GET, SET, DEL — When a Dictionary Becomes a Database
Our TCP server speaks RESP. Now it needs memory. A ConcurrentDictionary, an expiration engine, and the discovery that the hardest part of a key-value store isn't storing — it's forgetting.
The first time a GET returns a value you stored with SET three minutes ago, something shifts. The bytes went into the server over a TCP connection. They sat in RAM across a process boundary. And now they came back, intact, through a completely different connection. Your program remembered something you told it — and you can feel the seam where "a dictionary in a process" becomes "a service that holds state."

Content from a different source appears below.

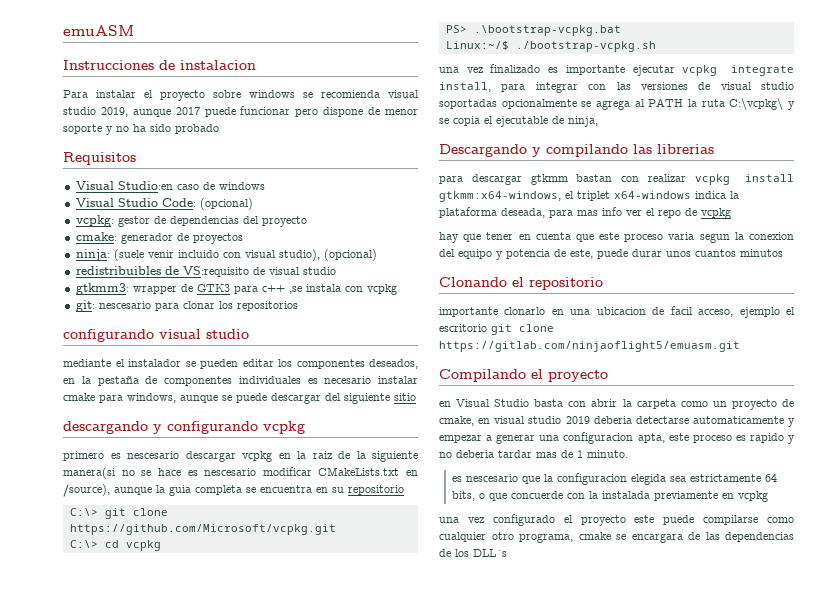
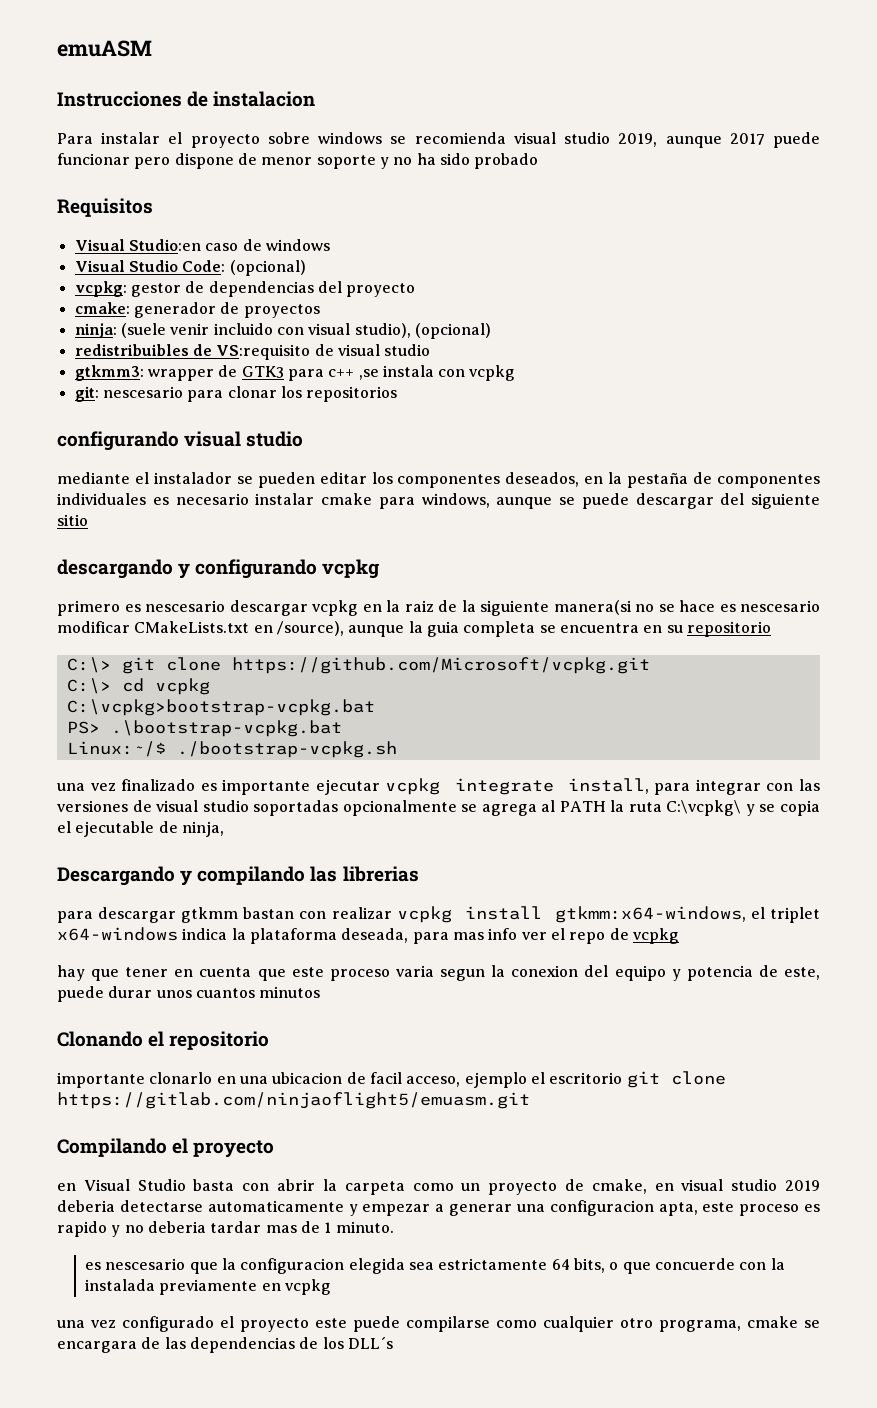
+ C:\vcpkg>bootstrap-vcpkg.bat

That seam is what we're building today.
The TCP server we built ended with a server that could accept connections, parse RESP commands, and dispatch them — but every command hit a dead end. GET name returned an error because there was nowhere to get it from. SET name "Anto" had nowhere to put it.
Today we give our Redis clone a brain. By the end of this chapter, it will store values, retrieve them, delete them, expire them on a timer, and handle multiple data types. The dictionary becomes a database.
The store
The simplest possible implementation is exactly what you'd guess:
public class RedisStore
{
private readonly ConcurrentDictionary<string, RedisValue> _data = new();
public void Set(string key, RedisValue value)
{
_data[key] = value;
}
public RedisValue? Get(string key)
{
return _data.TryGetValue(key, out var value) ? value : null;
}
public bool Delete(string key)
{
return _data.TryRemove(key, out _);
}
public bool Exists(string key)
{
return _data.ContainsKey(key);
}
public int Count => _data.Count;
}We're using ConcurrentDictionary even though, as we discussed when exploring Redis's architecture, real Redis is single-threaded. Why? Because our server dispatches commands from multiple Task instances — one per client connection. Until we introduce a central dispatch channel (that's coming when we tackle Channels), multiple tasks will access the store concurrently. ConcurrentDictionary handles that correctly without explicit locking.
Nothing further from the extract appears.